Dataset items
◇ ◇ ◇ ◇ ◇ ◇ ◇
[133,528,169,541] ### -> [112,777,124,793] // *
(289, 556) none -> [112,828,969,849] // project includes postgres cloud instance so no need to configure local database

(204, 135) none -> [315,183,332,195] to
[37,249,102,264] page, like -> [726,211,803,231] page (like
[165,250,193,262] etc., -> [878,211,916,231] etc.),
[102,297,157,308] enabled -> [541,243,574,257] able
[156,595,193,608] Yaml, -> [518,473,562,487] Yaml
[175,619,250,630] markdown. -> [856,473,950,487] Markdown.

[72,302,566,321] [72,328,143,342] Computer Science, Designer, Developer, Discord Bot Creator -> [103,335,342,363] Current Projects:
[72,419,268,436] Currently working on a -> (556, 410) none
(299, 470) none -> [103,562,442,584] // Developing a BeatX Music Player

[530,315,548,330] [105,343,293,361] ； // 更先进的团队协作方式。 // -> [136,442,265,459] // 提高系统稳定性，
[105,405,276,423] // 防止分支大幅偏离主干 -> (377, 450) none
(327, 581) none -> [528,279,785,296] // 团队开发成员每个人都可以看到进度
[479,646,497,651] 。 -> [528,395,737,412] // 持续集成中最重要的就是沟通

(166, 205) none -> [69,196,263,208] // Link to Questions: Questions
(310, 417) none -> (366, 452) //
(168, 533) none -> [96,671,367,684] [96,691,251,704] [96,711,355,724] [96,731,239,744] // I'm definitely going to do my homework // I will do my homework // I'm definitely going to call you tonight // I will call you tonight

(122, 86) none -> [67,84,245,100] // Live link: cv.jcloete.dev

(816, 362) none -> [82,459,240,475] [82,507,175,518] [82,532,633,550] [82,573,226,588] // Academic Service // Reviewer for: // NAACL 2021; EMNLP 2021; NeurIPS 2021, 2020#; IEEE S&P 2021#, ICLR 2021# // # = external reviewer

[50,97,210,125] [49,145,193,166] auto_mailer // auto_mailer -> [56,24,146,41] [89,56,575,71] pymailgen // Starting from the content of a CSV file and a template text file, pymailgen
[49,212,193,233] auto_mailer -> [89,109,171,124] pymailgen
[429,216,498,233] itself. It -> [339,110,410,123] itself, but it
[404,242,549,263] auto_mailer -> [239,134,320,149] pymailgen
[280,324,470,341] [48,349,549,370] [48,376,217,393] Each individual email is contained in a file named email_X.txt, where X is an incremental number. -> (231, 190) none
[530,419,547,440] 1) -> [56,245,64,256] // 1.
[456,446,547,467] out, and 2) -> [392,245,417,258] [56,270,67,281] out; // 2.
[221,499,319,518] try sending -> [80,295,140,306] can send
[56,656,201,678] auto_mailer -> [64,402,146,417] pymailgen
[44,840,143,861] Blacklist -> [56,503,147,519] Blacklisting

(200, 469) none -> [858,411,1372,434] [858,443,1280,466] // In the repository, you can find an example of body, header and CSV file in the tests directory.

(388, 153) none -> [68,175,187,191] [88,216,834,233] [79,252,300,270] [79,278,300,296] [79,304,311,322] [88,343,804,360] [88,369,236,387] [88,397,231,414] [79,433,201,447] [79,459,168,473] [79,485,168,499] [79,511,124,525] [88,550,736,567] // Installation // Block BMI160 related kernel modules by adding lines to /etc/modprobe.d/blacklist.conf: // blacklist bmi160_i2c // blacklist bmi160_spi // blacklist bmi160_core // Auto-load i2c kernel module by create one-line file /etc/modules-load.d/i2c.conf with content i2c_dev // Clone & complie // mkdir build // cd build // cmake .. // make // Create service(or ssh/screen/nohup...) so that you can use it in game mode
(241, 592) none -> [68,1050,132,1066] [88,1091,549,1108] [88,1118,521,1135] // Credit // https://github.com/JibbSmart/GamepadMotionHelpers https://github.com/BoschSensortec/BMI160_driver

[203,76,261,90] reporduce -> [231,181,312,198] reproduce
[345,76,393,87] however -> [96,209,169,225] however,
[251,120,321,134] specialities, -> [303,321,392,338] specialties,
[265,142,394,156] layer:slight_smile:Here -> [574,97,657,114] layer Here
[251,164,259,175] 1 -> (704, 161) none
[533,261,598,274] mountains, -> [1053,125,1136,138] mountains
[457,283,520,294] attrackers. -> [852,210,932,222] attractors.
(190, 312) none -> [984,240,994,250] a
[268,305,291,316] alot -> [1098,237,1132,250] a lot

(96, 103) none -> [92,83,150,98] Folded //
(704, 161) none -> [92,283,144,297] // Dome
◇ ◇ ◇ ◇ ◇ ◇ ◇
WHAT TO PRODUCE: The lines above from the one with "(166, 205) none" through the one with "[429,216,498,233] itself. It" are to be duplicated exactly, ends included, with nothing added.

OUTPUT OF THE TASK:
(166, 205) none -> [69,196,263,208] // Link to Questions: Questions
(310, 417) none -> (366, 452) //
(168, 533) none -> [96,671,367,684] [96,691,251,704] [96,711,355,724] [96,731,239,744] // I'm definitely going to do my homework // I will do my homework // I'm definitely going to call you tonight // I will call you tonight

(122, 86) none -> [67,84,245,100] // Live link: cv.jcloete.dev

(816, 362) none -> [82,459,240,475] [82,507,175,518] [82,532,633,550] [82,573,226,588] // Academic Service // Reviewer for: // NAACL 2021; EMNLP 2021; NeurIPS 2021, 2020#; IEEE S&P 2021#, ICLR 2021# // # = external reviewer

[50,97,210,125] [49,145,193,166] auto_mailer // auto_mailer -> [56,24,146,41] [89,56,575,71] pymailgen // Starting from the content of a CSV file and a template text file, pymailgen
[49,212,193,233] auto_mailer -> [89,109,171,124] pymailgen
[429,216,498,233] itself. It -> [339,110,410,123] itself, but it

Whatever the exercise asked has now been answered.